## Comparing the Performance of Gated Recurrent Units With and Without Attention
...by learning to predict the text of H.G. Wells' The Time Machine

### Dataset

In [1]:
raw_text = open('../datasets/timemachine.txt').read()

### Let's tokenize the dataset


In [2]:
import re
from transformers import AutoTokenizer

# Remove punctuation and convert to lowercase
text = raw_text.lower()
text = re.sub(r'[^a-z]+', ' ', text)

# Tokenize into characters
char_tokenized_text = list(text)

  from .autonotebook import tqdm as notebook_tqdm


In [3]:
# Most common tokens
from collections import Counter
# Flatten the list of tokens
# Count the tokens
token_counts = Counter(char_tokenized_text)
print(f"Total tokens: {len(token_counts)}")
# Most common tokens
most_common_tokens = token_counts.most_common(10)
for token, count in most_common_tokens:
    print(f"{token} {count}")

Total tokens: 27
  35850
e 19667
t 15040
a 12700
i 11254
o 11082
n 10943
s 9242
r 8833
h 8786


In [4]:
MIN_FREQ = 1 ## Minimum token frequency to include in the vocab

### Generate the Vocabulary
tok_to_idx = {}
idx_to_tok =  list(sorted(set(['<unk>'] + [tok for tok,count in token_counts.items() if count >= MIN_FREQ])))
tok_to_idx = {tok: idx for idx, tok in enumerate(idx_to_tok)}


# Vocabulary size
vocab_size = len(idx_to_tok)
print(f"Vocabulary size: {vocab_size}")



Vocabulary size: 28


In [5]:
import jax.numpy as jnp

def sliding_window(seq, window_size, overlap):
    for i in range(0, len(seq) - window_size, window_size - overlap):
        yield [ tok_to_idx[tok] if tok in tok_to_idx else tok_to_idx['<unk>'] for tok in seq[i:i + window_size] ]


## Generate dataset 
def generate_data(text, seq_length, overlap):
    num_tokens = len(char_tokenized_text)
    return jnp.array([ seq for seq in sliding_window(char_tokenized_text, seq_length, overlap)])

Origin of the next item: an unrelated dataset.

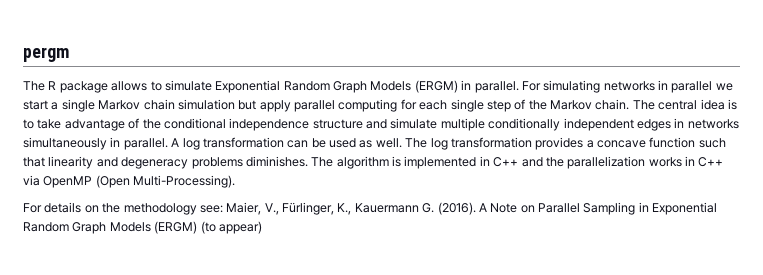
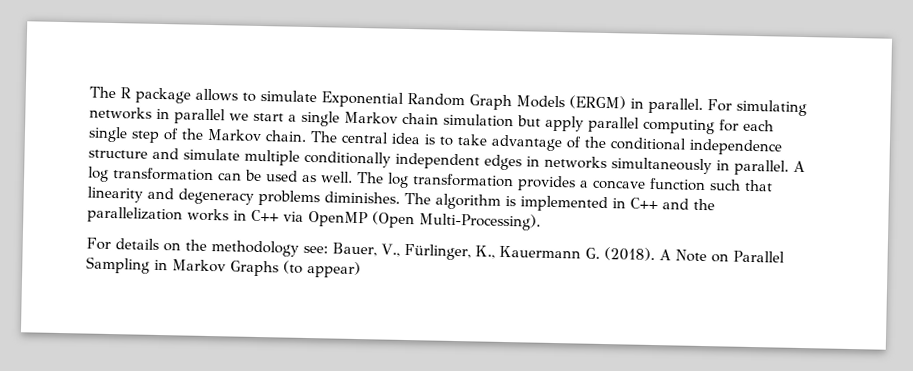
[23,47,69,62] pergm // -> (89, 92) none
[226,202,262,215] Maier, -> [332,242,377,257] Bauer,
[437,202,476,215] (2016). -> [603,246,655,262] (2018).
[652,202,718,215] [23,221,198,234] Exponential Random Graph Models (ERGM) -> [172,259,279,277] Markov Graphs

### Train-Validate-Test Split

In [6]:
SEQUENCE_LENGTH = 32
WINDOW_OVERLAP = 10 

data = generate_data(text, SEQUENCE_LENGTH, WINDOW_OVERLAP)
X = data[:,:-1]
Y = data[:,1:]

print(X.shape, Y.shape)

train_idxs = list(range(int(0.8*X.shape[0])))
valid_idxs = list(range(int(0.8*X.shape[0]), int(0.9*X.shape[0])))
test_idxs = list(range(int(0.9*X.shape[0]), X.shape[0]))
X_train = X[train_idxs,:]
Y_train = Y[train_idxs,:]
print(X_train.shape, Y_train.shape)
X_valid = X[valid_idxs,:]
Y_valid = Y[valid_idxs,:]
print(X_valid.shape, Y_valid.shape)
X_test = X[test_idxs,:]
Y_test = Y[test_idxs,:]
print(X_test.shape, Y_test.shape)

assert(X_train.shape[0] + X_valid.shape[0] + X_test.shape[0] == X.shape[0])
assert(all(X_valid[i,:].shape[0] == 31 for i in range(X_valid.shape[0])))


(8714, 31) (8714, 31)
(6971, 31) (6971, 31)
(871, 31) (871, 31)
(872, 31) (872, 31)


### Train a Basic GRU Model 

In [7]:
import logging

from blinker import signal

import jax

from xjax.models import gru
from xjax.signals import train_epoch_started, train_epoch_completed

rng = jax.random.key(42)

logging.basicConfig(level=logging.INFO)
logger = logging.getLogger(__name__)

HIDDEN_SIZE=128
EPOCHS=200
BATCH_SIZE=128
LEARNING_RATE = 2*10**(-3)
MAX_GRAD = 1

params, model = gru.gru(rng, vocab_size=vocab_size, hidden_size=HIDDEN_SIZE)

@train_epoch_completed.connect_via(model)
def collect_events(_, *, epoch, train_loss, valid_loss, elapsed, **__):
    logger.info(f"Completed epoch={epoch}, train loss={train_loss:0.4f}, valid loss={valid_loss:0.4f}, elapsed={elapsed:0.4f}s")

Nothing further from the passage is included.